Telerik Web UI Unrestricted File Upload (CVE-2017-11317)
Description
Telerik UI for ASP.NET AJAX contains a critical vulnerability in the RadAsyncUpload component that uses weak, static, or publicly known encryption keys to protect file upload operations. Attackers can exploit these predictable encryption keys to bypass security controls and upload malicious files to the server without authentication. This vulnerability affects multiple versions of Telerik UI and can be exploited remotely over the network.
This vulnerability check uses both active exploitation attempts and passive version detection. When a vulnerable Telerik UI version is identified but exploitation cannot be confirmed, the confidence level is set to 80%. When the vulnerability is successfully exploited and verified, the confidence level is set to 100%, regardless of whether the specific version was previously known to be vulnerable.
Remediation
Take the following steps to remediate this vulnerability:
1. Upgrade Telerik UI for ASP.NET AJAX to the latest version available from the Telerik Release History page. Versions released after the disclosure of CVE-2017-11317 contain security fixes for this issue.

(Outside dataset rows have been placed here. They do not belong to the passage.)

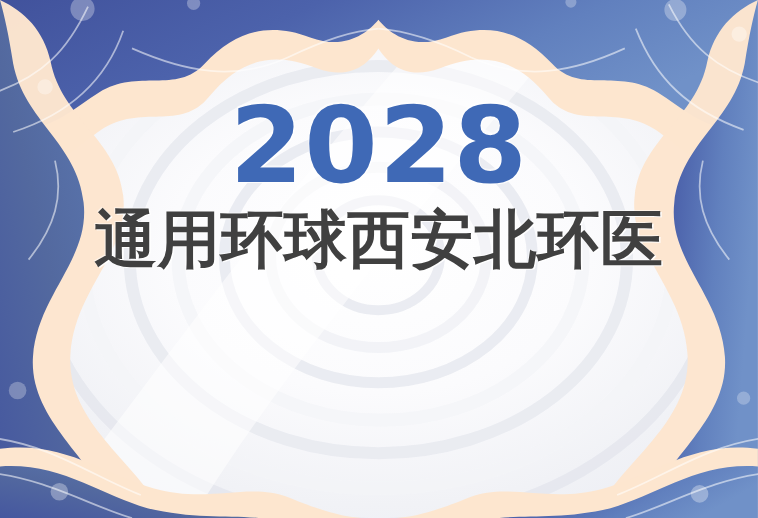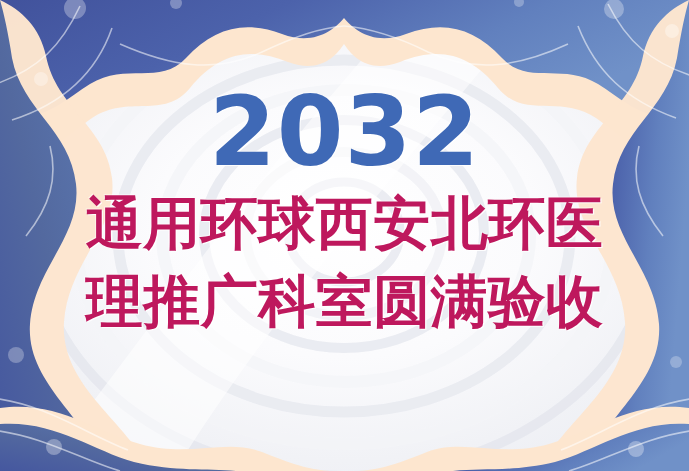"2032" div.year { text: 2032 -> 2028 }
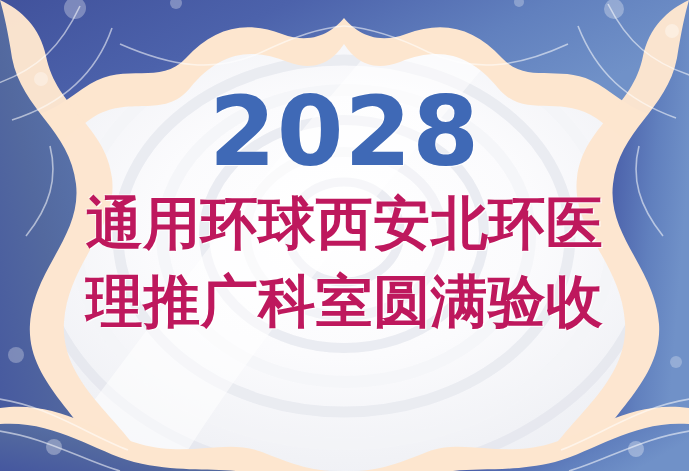"通用环球西安北环医" .cn-line { color: #be185d -> #404040; font-family: Liberation Sans, sans-serif -> Liberation Mono, monospace }
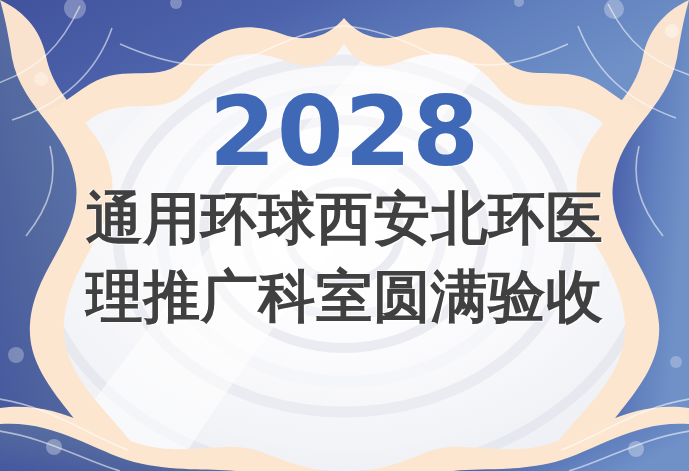"理推广科室圆满验收" div.cn-line { html: <div>理推广科室圆满验收</div> -> none }
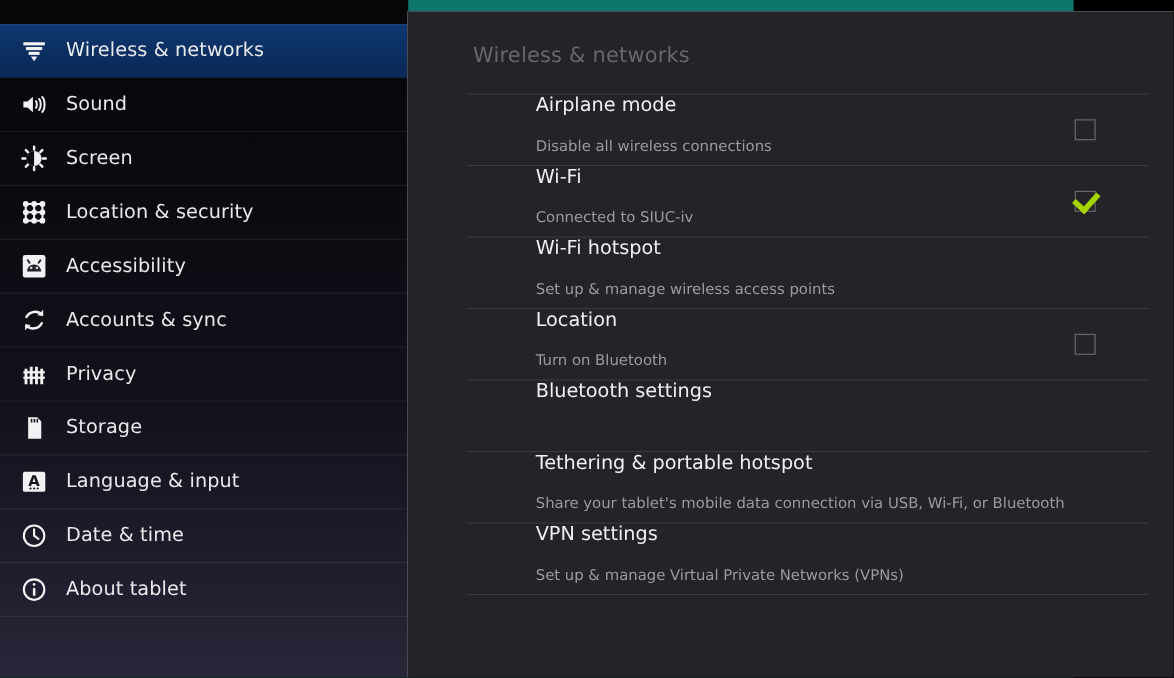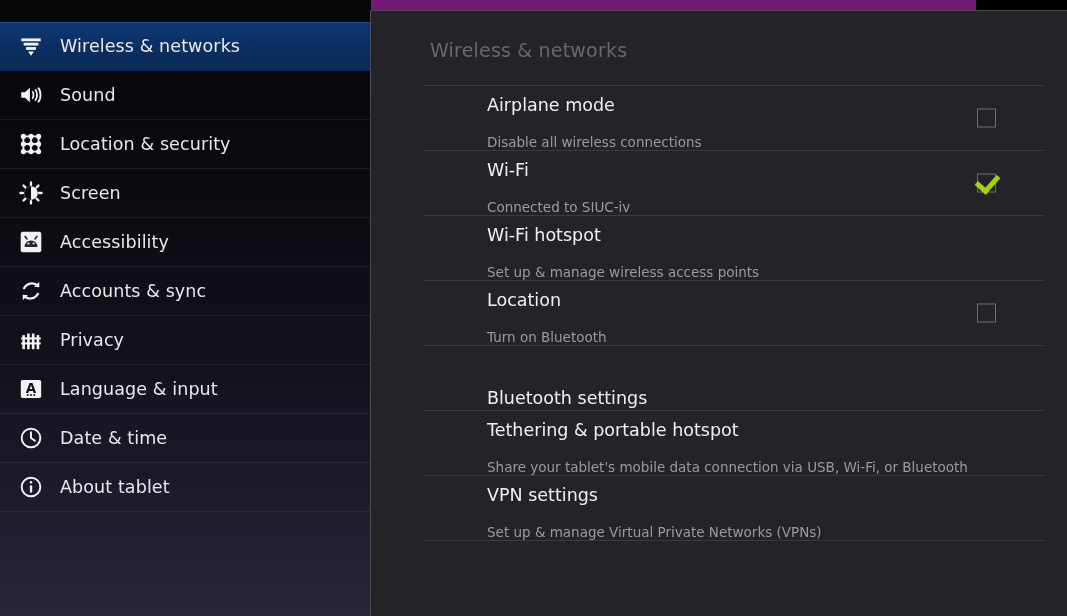"Wireless & networks" #screen { background: #701a75 -> #0f766e }
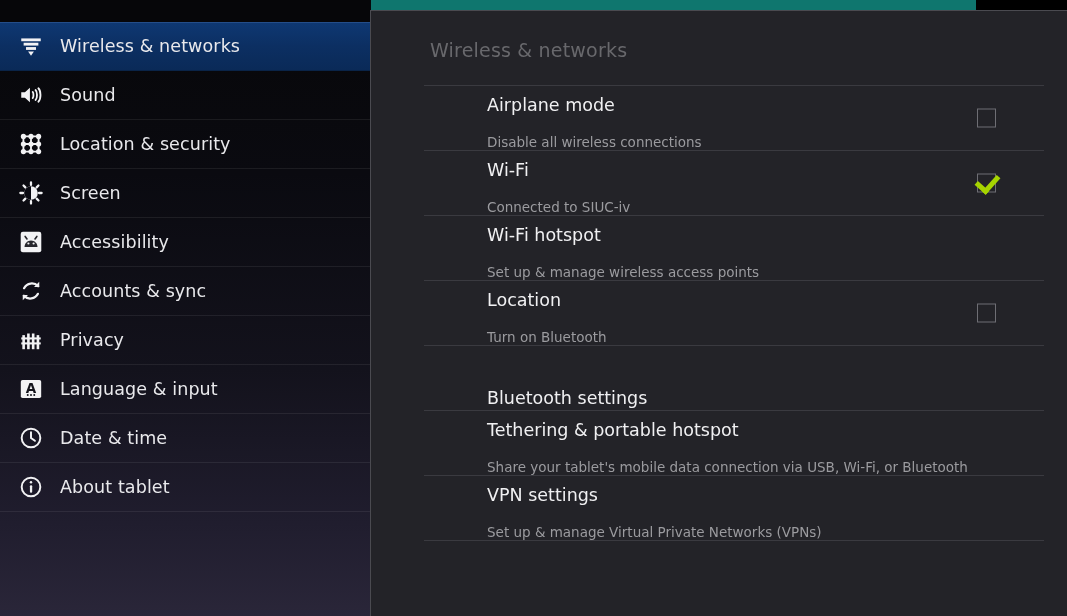"Airplane mode" .row { align-items: flex-end -> flex-start }
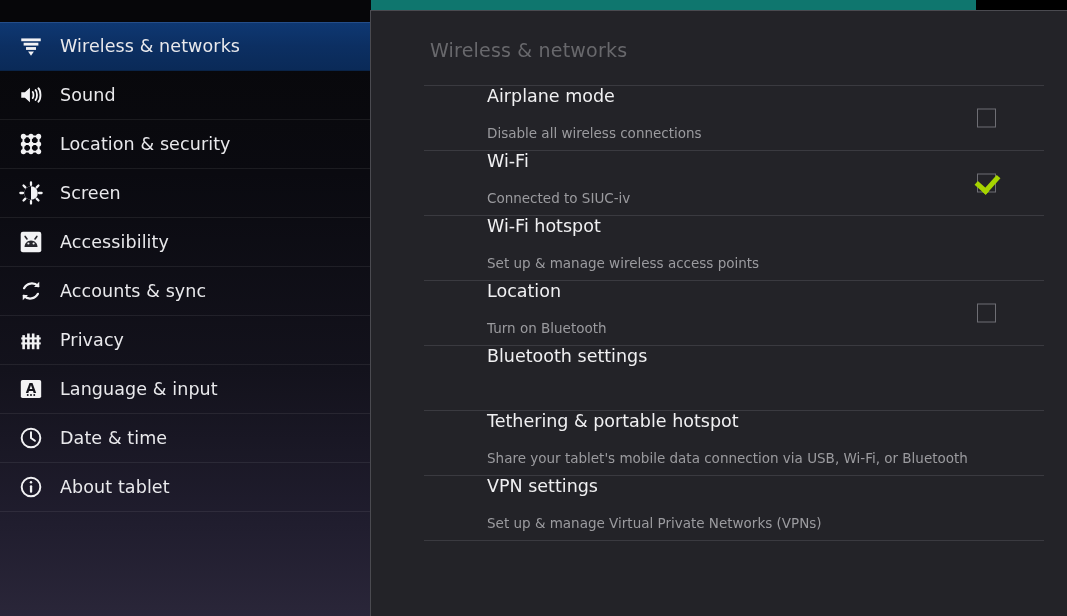"Location & security" div.sb-item { order: before "Screen" -> after "Screen" }
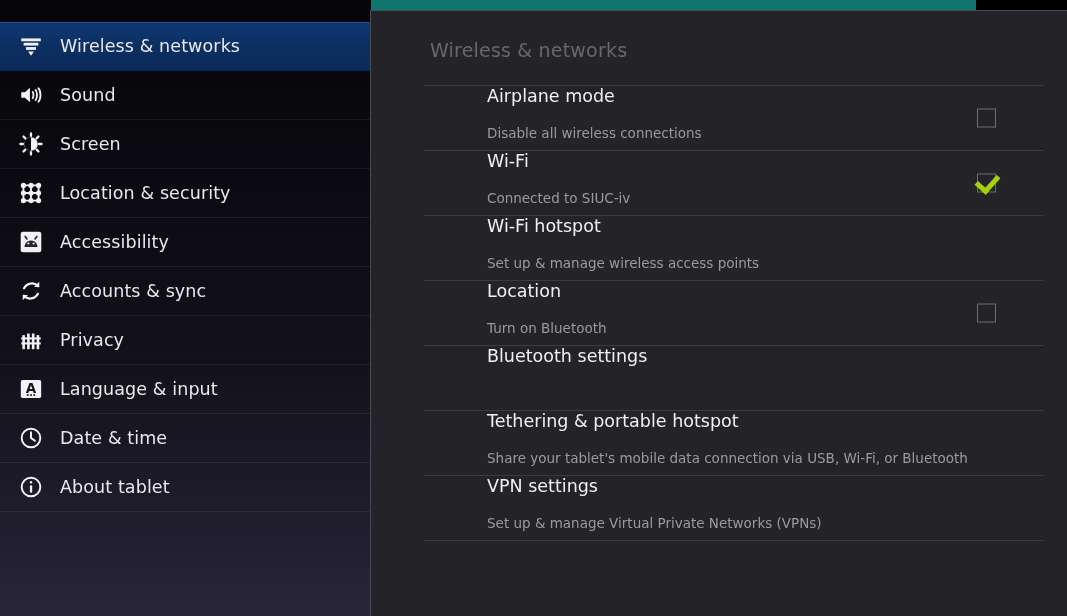"Storage" div.sb-item { html: none -> <div> <span> <svg> <path></path> <g> <rect></rect> <rect></rect> <rect></rect> </g> </svg> </span> <span>Storage</span> </div> }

2. Configure custom encryption keys in your web.config file to replace the default keys. Add or update the following configuration with strong, randomly generated keys:
<appSettings> <add key="Telerik.AsyncUpload.ConfigurationEncryptionKey" value="YOUR-STRONG-RANDOM-KEY-HERE" /> <add key="Telerik.Upload.ConfigurationHashKey" value="YOUR-STRONG-RANDOM-KEY-HERE" /> <add key="Telerik.Web.UI.DialogParametersEncryptionKey" value="YOUR-STRONG-RANDOM-KEY-HERE" /> </appSettings>
3. Implement file upload restrictions by configuring allowed file extensions and maximum file sizes in the RadAsyncUpload control settings.
4. Review and apply all security recommendations from the official RadAsyncUpload Security Guide, including disabling the control if file upload functionality is not required.
5. Scan for indicators of compromise by reviewing web server logs and uploaded files directories for suspicious activity or unauthorized files that may have been uploaded prior to remediation.